## SOURCE MATERIAL
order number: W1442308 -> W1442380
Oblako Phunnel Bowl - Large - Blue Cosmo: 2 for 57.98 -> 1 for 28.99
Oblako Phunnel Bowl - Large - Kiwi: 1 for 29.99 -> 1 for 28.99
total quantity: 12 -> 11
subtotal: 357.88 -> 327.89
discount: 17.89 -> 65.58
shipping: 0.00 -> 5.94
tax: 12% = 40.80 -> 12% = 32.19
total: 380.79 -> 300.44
==
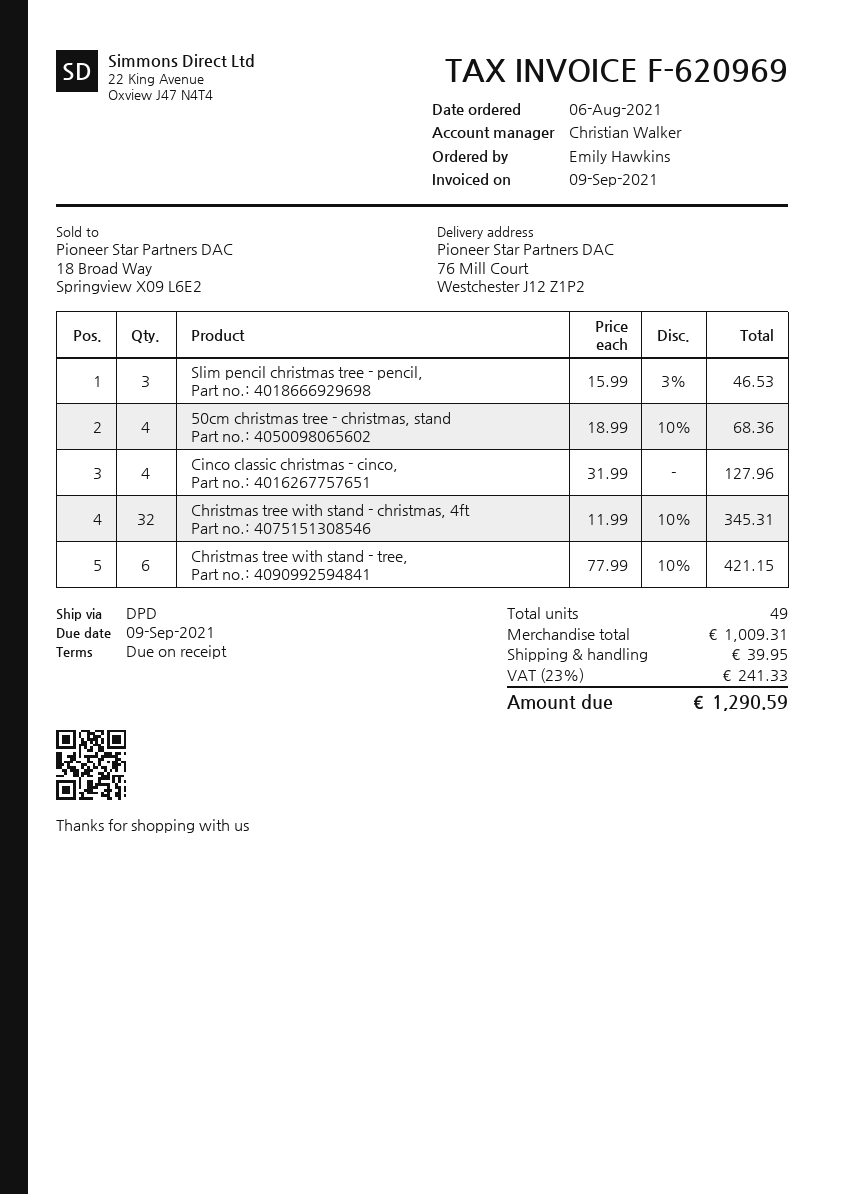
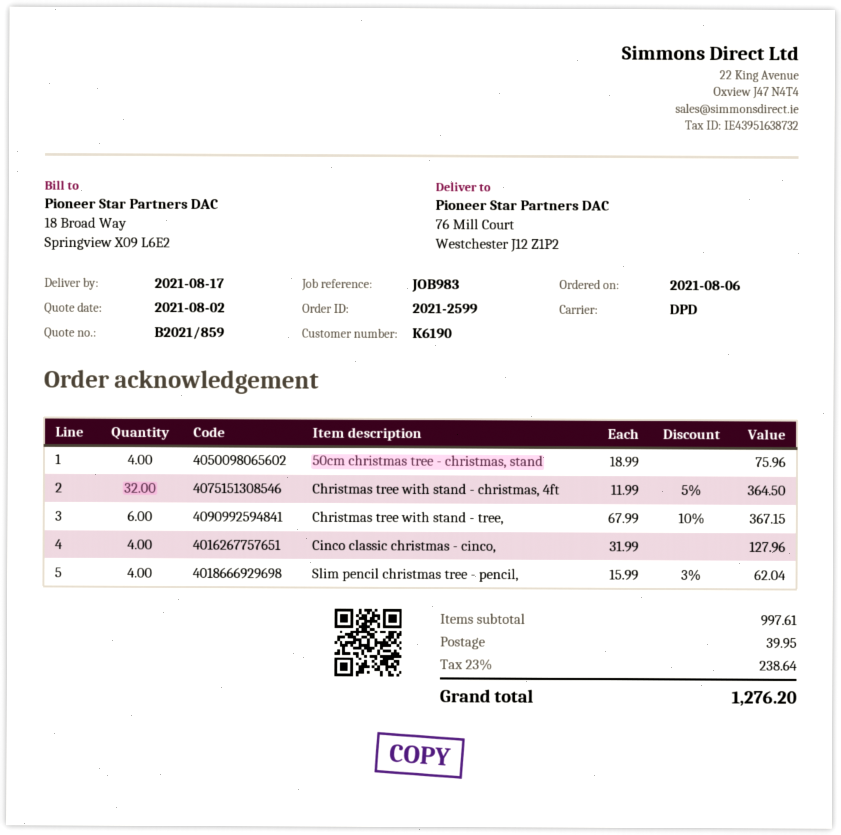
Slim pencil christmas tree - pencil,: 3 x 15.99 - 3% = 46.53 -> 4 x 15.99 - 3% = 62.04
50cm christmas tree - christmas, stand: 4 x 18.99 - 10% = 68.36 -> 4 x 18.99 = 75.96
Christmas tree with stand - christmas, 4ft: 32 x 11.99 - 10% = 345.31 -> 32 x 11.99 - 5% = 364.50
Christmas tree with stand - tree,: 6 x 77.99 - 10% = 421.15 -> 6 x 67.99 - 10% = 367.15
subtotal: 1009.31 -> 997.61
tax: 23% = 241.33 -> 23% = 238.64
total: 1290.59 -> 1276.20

## DIRECTIONS
Copy out each line of the data in which the word "subtotal" appears.

## ANSWER SECTION
subtotal: 357.88 -> 327.89
subtotal: 1009.31 -> 997.61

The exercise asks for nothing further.